YOUR GOAL: Show each line of the records below where the word "Kids" occurs.

Stored items from a collection:
⁂

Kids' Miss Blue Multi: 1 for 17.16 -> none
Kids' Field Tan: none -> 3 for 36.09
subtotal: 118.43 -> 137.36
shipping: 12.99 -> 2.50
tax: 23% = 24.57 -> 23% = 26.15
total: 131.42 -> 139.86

⁂

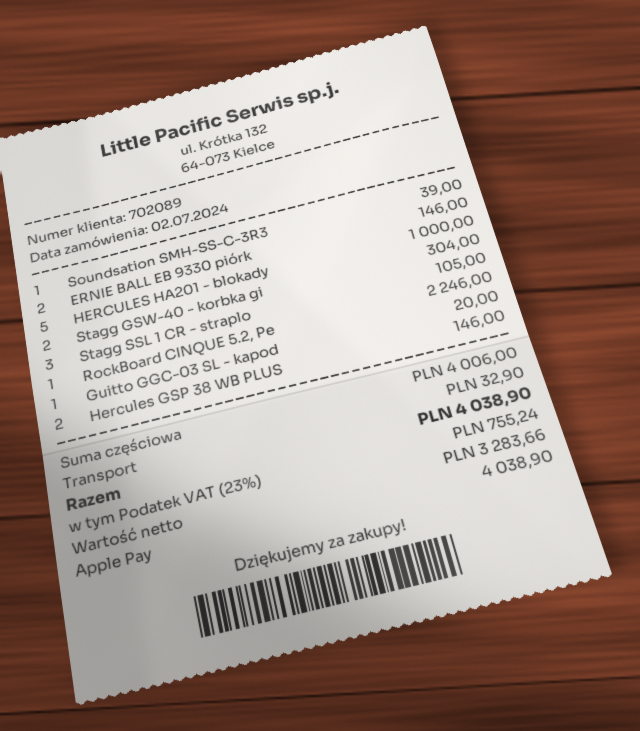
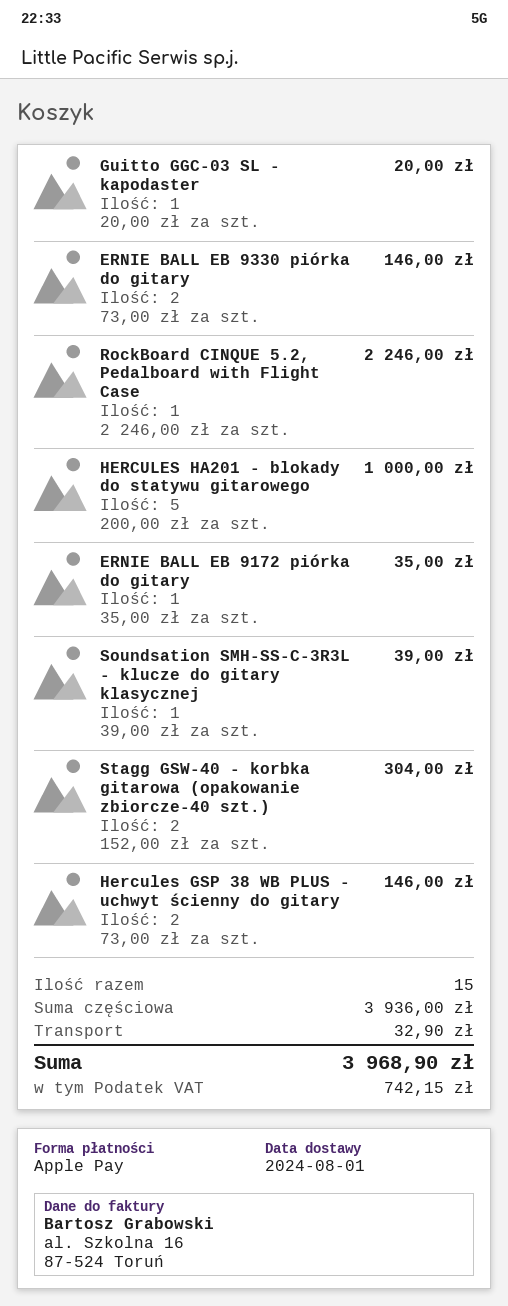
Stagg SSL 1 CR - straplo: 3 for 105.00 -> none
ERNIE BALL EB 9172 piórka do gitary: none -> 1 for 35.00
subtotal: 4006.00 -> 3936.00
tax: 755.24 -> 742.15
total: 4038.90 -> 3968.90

⁂

RESPONSE:
Kids' Miss Blue Multi: 1 for 17.16 -> none
Kids' Field Tan: none -> 3 for 36.09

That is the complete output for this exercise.